Baptiste’s requests and Defendant Morris’ responses are set forth below: Request No. 17: Admit that I was not physically in your office for alleged Clinical Contact/Individual Session dated January 11, 2016.
Response: Denied. The clinical contact of January 11, 2016 indicates the plaintiff was in the Psychology Office.
Request No 18: Admit that I did not meet with you briefly following the weekday Community Meeting at 8:31 a.m., on February 09, 2016.
Response: Denied. There is a clinical contact for February 9, 2016.
Request No. 24: Admit that on February 26, 2016, you staged that mock “Challenge Meeting” because of my grievance against you.
Response: Denied as stated.

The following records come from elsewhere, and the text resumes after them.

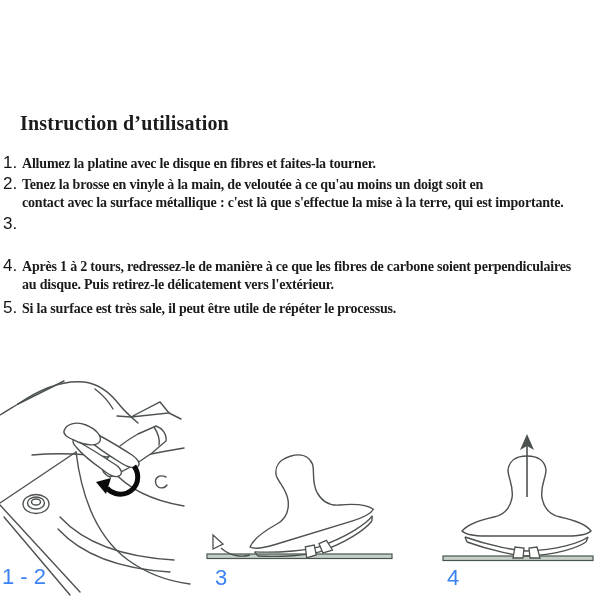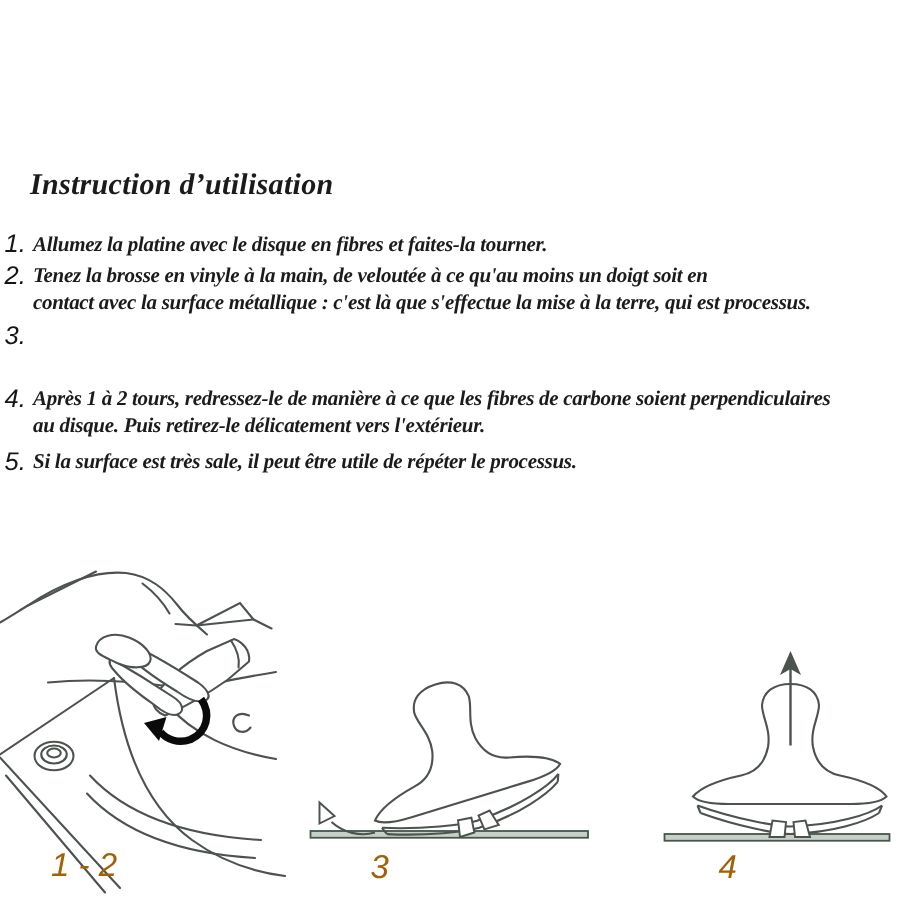--- a/index.html
+++ b/index.html
@@ -1,47 +1,47 @@
 <!DOCTYPE html>
 <html><head>
 <meta charset="utf-8">
 <style>
   html,body{margin:0;padding:0;background:#ffffff;}
   #page{position:relative;width:600px;height:600px;background:#ffffff;overflow:hidden;
-        font-family:"Liberation Serif", serif;color:#1b1b1b;font-style:italic;}
+        font-family:"Liberation Serif", serif;color:#1b1b1b;}
   .title{position:absolute;left:20px;top:112px;font-size:20px;font-weight:bold;
          letter-spacing:.2px;white-space:nowrap;}
   .step{position:absolute;left:0;width:600px;}
   .step .num{position:absolute;left:3px;top:-2px;
              font-family:"Liberation Sans", sans-serif;font-size:17px;font-weight:400;color:#151515;}
   .step .txt{margin-left:22px;font-size:14px;font-weight:bold;line-height:17.5px;
              letter-spacing:-0.2px;white-space:nowrap;}
   .figlabel{position:absolute;font-family:"Liberation Sans", sans-serif;font-size:22px;
-            font-weight:400;color:#a16207;white-space:nowrap;margin-left:32px;}
+            font-weight:400;color:#3b82f6;white-space:nowrap;}
   #figures{position:absolute;left:0;top:360px;}
 </style>
 </head>
 <body>
 
 <div id="page">
 
   <div class="title">Instruction d’utilisation</div>
 
   <div class="step" style="top:155px">
     <span class="num">1.</span>
     <div class="txt">
       <div>Allumez la platine avec le disque en fibres et faites-la tourner.</div>
     </div>
   </div>
 
   <div class="step" style="top:176px">
     <span class="num">2.</span>
     <div class="txt">
       <div>Tenez la brosse en vinyle à la main, de veloutée à ce qu'au moins un doigt soit en</div>
-      <div>contact avec la surface métallique : c'est là que s'effectue la mise à la terre, qui est processus.</div>
+      <div>contact avec la surface métallique : c'est là que s'effectue la mise à la terre, qui est importante.</div>
     </div>
   </div>
 
   <div class="step" style="top:216px">
     <span class="num">3.</span>
     <div class="txt">
     </div>
   </div>
 
   <div class="step" style="top:258px">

On February 26, 2016, you met with a treatment team.
(Docs. 96–1, pp. 5–6, 96–3, pp. 6, 8.)
Interrogatory 10: Aside from the morning and afternoon scheduled programming Module Groups, what time did you usually schedule inmates/patients for Contact, Clinical Contacts/ Individual Session(s)?
Response: It varies as my schedule allows.
Interrogatory 12: Was [Baptiste] physically in your office during this Clinical Contact on January 11, 2016? Response: Clinical contacts take place in Psychology offices.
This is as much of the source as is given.